Apple Seeking Deal to License Billions of Images to Train AI Models

Fuzzball84 · Apr 8, 2024

Surely they train the AI with porn too? I wonder what deals they have with porn studios 🤔🤭

HiVolt · Apr 8, 2024

And this is why I've never uploaded a single picture to any "cloud" or "online album" service.

Fuzzball84 · Apr 8, 2024

HiVolt said:
And this is why I've never uploaded a single picture to any "cloud" or "online album" service.

Yeah, I can imagine... that big soup of images....
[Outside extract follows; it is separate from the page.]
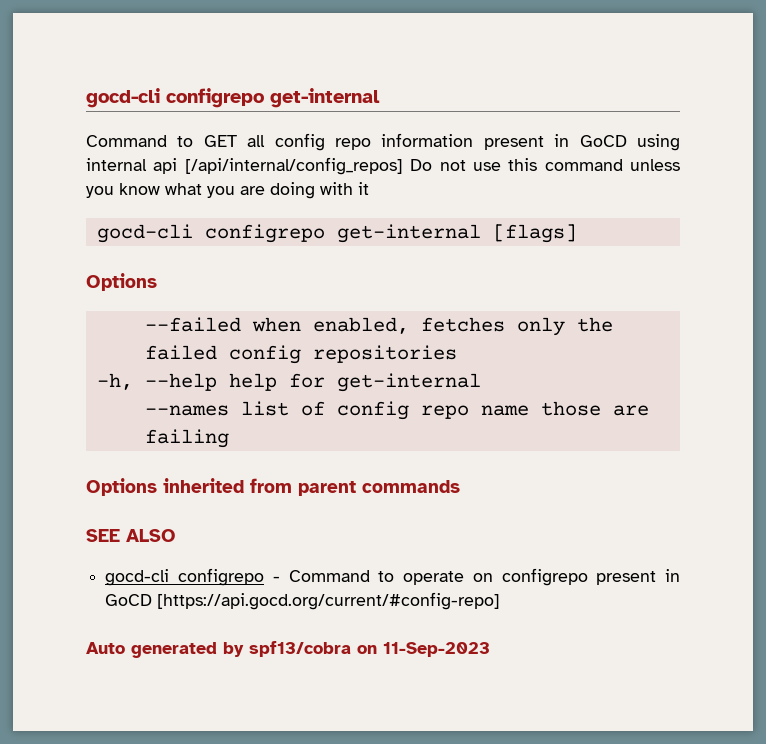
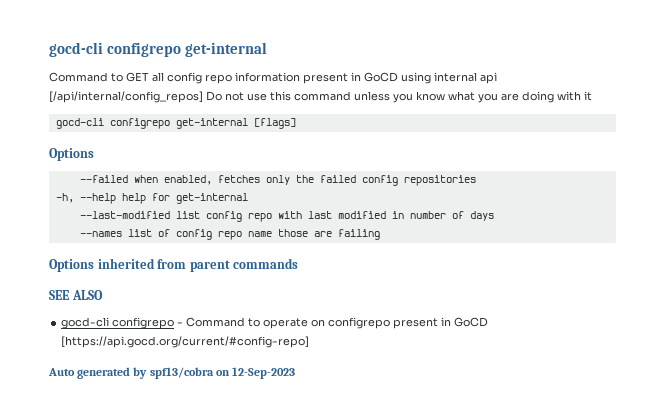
+ --last-modified list config repo with last modified in number of days
- Auto generated by spf13/cobra on 11-Sep-2023
+ Auto generated by spf13/cobra on 12-Sep-2023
Every possible situation, act, event....

Its an AI gold mine

Fuzzball84 · Apr 8, 2024

I wonder if any AI has been trained on the human centiPad.

The AI will be like.... what... what is that... 🤢🤮

Octavius8 · Apr 8, 2024

Not even started to train the model????. Ha, Apple AI will be ready by 2023!.
I just want Siri to be useful. Be able to take a calendar appointment on the 1st try!

Born Again · Apr 8, 2024

NufSaid said:
How fun.

Take the stock images that photographers have on these platforms to sell for money to train something that is going to eliminate commercial photography.

Can’t innovate? my ass!”

Does anyone not see that Apple is extremely threatened by AI?

If AI devices figure a way to not really needing an iPhone Apple is screwed.

You have to believe they’re freaking out in Cupertino.

hoodafoo · Apr 8, 2024

Isn't photobucket a CDN to store memes? That would make for some interesting training material! I hate Siri but I can't wait for Siri 2.0/AI/Whatever if that's the case!

Zwhaler · Apr 8, 2024

erikkfi said:
And how much does each Photobucket uploader get per image under this "ethical deal"?

$0.000000

Saturn007 · Apr 8, 2024

Insider info reports that it will be 1,000 times that! 😁

Abazigal · Apr 8, 2024

This does bring up an inconvenient truth about the current state of AI that nobody seems to be addressing.

That it simply isn't profitable. And just like music streaming, it may never be. These companies rely on being able to carry out copyright infringement on a massive scale without paying a single cent to content creators (or their parent companies), and they are still burning through cash at a rapid rate. Imagine if they suddenly had to start paying creators on top of their normal operating costs. I think most of them would just shutter their operations there and then.

I suspect that AI may end up being yet another ecosystem feature. Something that is not financially feasible to do, and which can only be sustained by tech giants like Apple and Google who have the cash to keep propping this up indefinitely.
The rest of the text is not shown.